Bluewoo HRMS
AI Development GuideDevelopment

Context Management

How to maintain context across AI coding sessions

Context Management

AI coding assistants have no memory between sessions. This guide explains how to maintain context effectively.

The Problem

  • AI loses context between sessions
  • AI forgets what was already built
  • AI suggests different patterns each time
  • AI doesn't know what NOT to touch

Solution: Live State Files

CRITICAL

These files live in the CODE REPOSITORY ROOT (not docs) and must be kept current.

PROJECT_STATE.md

Purpose: Track current progress at step-level granularity.

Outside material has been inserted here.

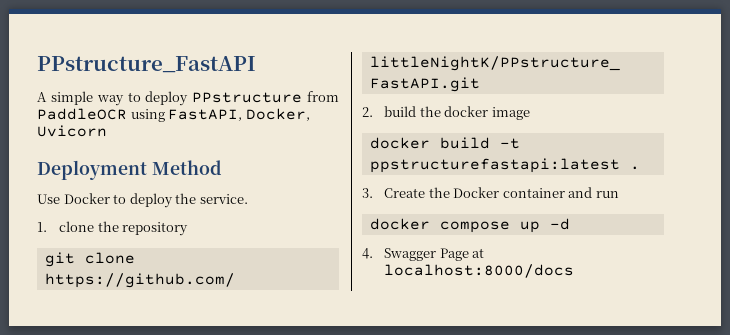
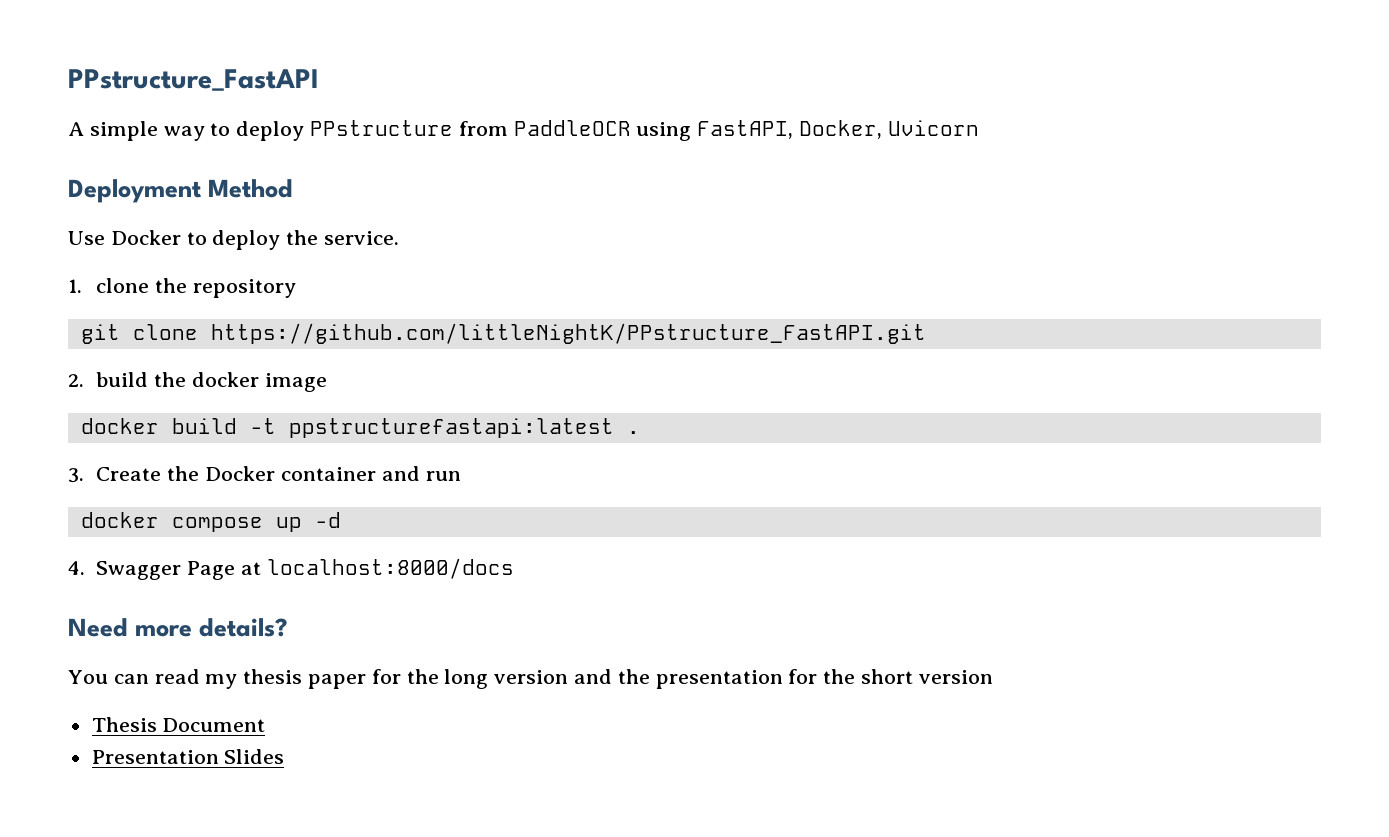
+ Need more details?
+ You can read my thesis paper for the long version and the presentation for the short version
+ Thesis Document
+ Presentation Slides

Update Frequency: After EVERY step (~30 seconds)

Contents:

  • Current phase and step
  • Last completed step with timestamp
  • Session context and handoff notes
  • Completed phases with locked files
  • Session log for history
  • "NEVER DO" rules

See PROJECT_STATE.md Template for full template.

WHAT_EXISTS.md

Purpose: Inventory of all built components.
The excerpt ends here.